Des chimistes spécialisés dans les nanotechnologies s'inspirent de la nature pour créer des transporteurs moléculaires qui optimisent la libération de médicaments thérapeutiques. Selon une nouvelle étude publiée dans la revue « Nature Communications », ces transporteurs moléculaires peuvent être programmés chimiquement pour délivrer une concentration optimale de médicaments, ce qui les rend plus efficaces que les méthodes actuelles.
L'un des principaux moyens de traiter avec succès la maladie est de fournir et de maintenir une dose thérapeutique de médicament tout au long du traitement. Une exposition limitée réduit l'efficacité et conduit généralement à une résistance aux médicaments, tandis qu'une surexposition augmente les effets secondaires.
Maintenir une concentration optimale de médicaments dans le sang reste un défi majeur de la médecine moderne. Étant donné que la plupart des médicaments subissent une dégradation rapide, les patients sont obligés (et oublient souvent) de prendre plusieurs doses à intervalles réguliers. Et parce que chaque patient a un profil pharmacocinétique distinct, la concentration des médicaments dans leur sang varie considérablement.

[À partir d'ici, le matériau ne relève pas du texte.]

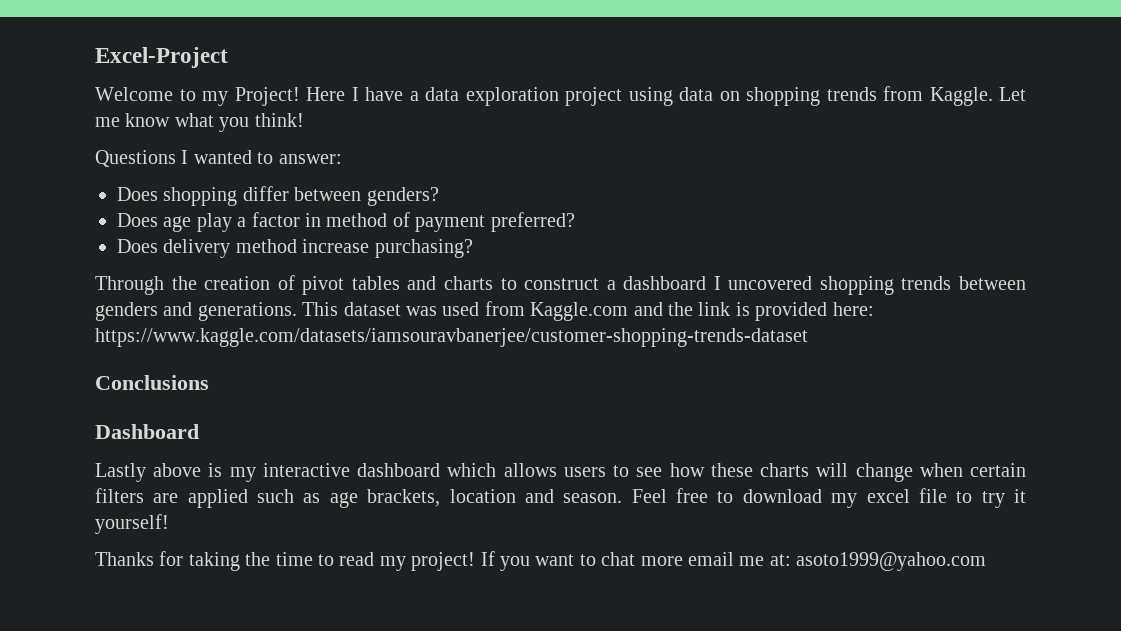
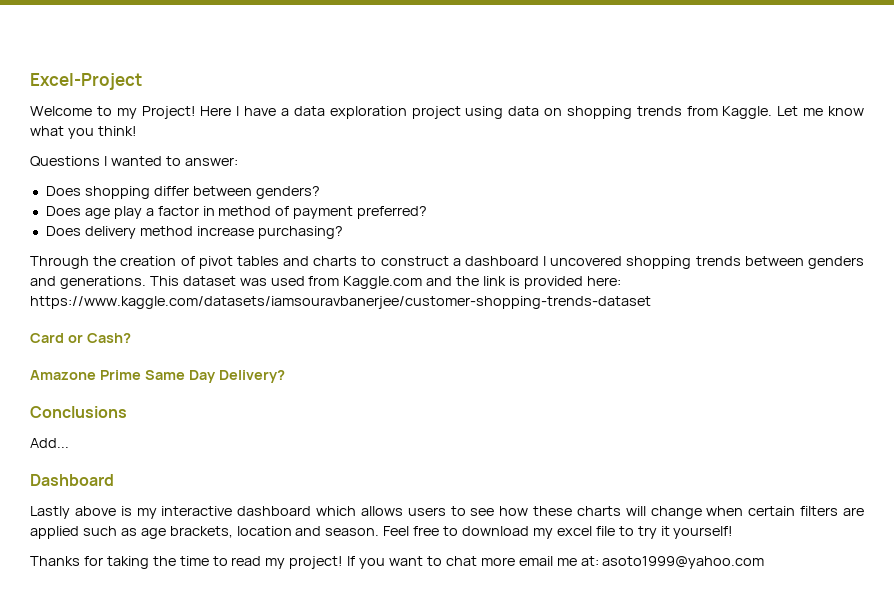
+ Card or Cash?
+ Amazone Prime Same Day Delivery?
+ Add...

Constatant qu'environ 50 % seulement des patients atteints de cancer obtiennent une dose optimale de médicaments lors de certaines chimiothérapies, le professeur agrégé de chimie de l'UdeM, Alexis Vallée-Belisle, expert en nanotechnologies, a commencé à explorer comment les systèmes biologiques contrôlent et maintiennent la concentration des biomolécules.
"Nous avons découvert que les organismes vivants utilisent des transporteurs de protéines qui sont programmés pour maintenir une concentration précise de molécules clés telles que les hormones thyroïdiennes, et que la force de l'interaction entre ces transporteurs et leurs molécules dicte la concentration précise de la molécule libre", a-t-il déclaré.
Cette idée simple a conduit le chercheur et son équipe à commencer à développer des transporteurs artificiels de médicaments qui imitent l'effet naturel du maintien d'une concentration précise d'un médicament pendant le traitement.
Arnaud Desrosiers, doctorant à l'UdeM et premier auteur de l'étude, a d'abord identifié et développé deux transporteurs d'ADN : l'un pour la quinine, un antipaludéen, et l'autre pour la doxorubicine, un médicament couramment utilisé pour traiter le cancer du sein et la leucémie.
Il a ensuite démontré que ces transporteurs artificiels pouvaient être facilement programmés pour délivrer et maintenir n'importe quelle concentration spécifique de médicament.
"Plus intéressant, nous avons également découvert que ces nanotransporteurs pouvaient également être utilisés comme réservoir de médicament pour prolonger l'effet du médicament et minimiser son dosage pendant le traitement", a précisé Desrosiers.
Les chercheurs sont maintenant impatients de valider l'efficacité clinique de leur découverte. "Nous envisageons que des nanotransporteurs similaires puissent également être développés pour administrer des médicaments à d'autres endroits spécifiques du corps et maximiser la présence du médicament sur les sites tumoraux", a ajouté Vallée-Belisle avant de conclure : "Cela améliorerait considérablement l'efficacité des médicaments et réduirait leurs effets secondaires."